FMN-dependent glycolate oxidase from spinach is inactivated by diethyl pyrocarbonate at pH 7.0. Inactivation of both apo- and holoenzyme by diethyl pyrocarbonate follows pseudo-first-order kinetics and first order with respect to the reagent. A series of difference spectra of inactivated and native enzymes show a single peak at 240 nm, indicating the modification of histidyl residues. No decrease in absorbance at around 280 nm due to formation of O-carbethoxytyrosine is observed.
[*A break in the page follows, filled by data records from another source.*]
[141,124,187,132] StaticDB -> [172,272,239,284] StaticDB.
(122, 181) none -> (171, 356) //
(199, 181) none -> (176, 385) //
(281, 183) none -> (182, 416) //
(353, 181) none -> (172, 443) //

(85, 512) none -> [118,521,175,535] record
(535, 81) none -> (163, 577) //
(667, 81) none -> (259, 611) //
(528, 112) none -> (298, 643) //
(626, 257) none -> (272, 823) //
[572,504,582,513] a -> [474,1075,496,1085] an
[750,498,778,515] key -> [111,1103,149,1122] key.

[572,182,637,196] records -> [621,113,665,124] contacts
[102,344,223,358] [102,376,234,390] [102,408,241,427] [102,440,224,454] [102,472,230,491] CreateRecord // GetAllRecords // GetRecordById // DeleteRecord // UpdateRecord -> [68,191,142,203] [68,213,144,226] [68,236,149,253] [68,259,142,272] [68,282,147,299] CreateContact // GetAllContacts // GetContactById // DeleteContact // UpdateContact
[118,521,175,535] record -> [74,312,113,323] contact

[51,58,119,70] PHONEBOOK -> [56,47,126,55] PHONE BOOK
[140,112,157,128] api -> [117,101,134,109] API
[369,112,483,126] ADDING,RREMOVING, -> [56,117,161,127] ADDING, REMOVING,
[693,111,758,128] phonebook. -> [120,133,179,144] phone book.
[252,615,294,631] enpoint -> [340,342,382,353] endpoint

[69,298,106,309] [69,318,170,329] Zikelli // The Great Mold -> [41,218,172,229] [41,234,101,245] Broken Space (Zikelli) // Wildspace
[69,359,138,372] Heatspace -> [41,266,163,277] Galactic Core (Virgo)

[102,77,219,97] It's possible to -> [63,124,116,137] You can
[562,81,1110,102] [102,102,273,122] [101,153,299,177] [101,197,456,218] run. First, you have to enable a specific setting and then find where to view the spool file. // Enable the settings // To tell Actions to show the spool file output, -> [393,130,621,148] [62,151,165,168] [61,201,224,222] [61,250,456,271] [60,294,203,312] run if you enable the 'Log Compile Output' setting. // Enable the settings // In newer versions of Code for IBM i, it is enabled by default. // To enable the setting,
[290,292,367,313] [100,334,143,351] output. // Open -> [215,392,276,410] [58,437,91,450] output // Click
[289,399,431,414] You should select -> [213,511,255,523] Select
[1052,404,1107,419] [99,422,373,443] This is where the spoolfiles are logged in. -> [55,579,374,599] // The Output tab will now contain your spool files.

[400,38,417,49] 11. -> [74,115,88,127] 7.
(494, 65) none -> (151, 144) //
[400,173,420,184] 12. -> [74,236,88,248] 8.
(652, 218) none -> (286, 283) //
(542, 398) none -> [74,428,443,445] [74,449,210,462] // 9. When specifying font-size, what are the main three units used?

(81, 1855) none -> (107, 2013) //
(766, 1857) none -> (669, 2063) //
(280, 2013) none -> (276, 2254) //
The rate of inactivation is dependent on pH, and the data for pH dependent rates implicate the involvement of a group with a pKa of 6.9. The activity lost by treatment with diethyl pyrocarbonate could be almost fully restored by incubation with 0.75M hydroxylamine. The reactivation by hydroxylamine and the pH dependence of inactivation are also consistent with that the inactivation is due to modification of histidyl residues. Although coenzyme FMN is without protective effect, the substrate glycolate, the product glyoxylate, and two competitive inhibitors, oxalate and oxalacetate, provide marked protection against the inactivation of the holoenzyme. These results suggest that the inactivation of the oxidase by diethyl pyrocarbonate occurs by modification of essential histidyl residue(s) at the active site.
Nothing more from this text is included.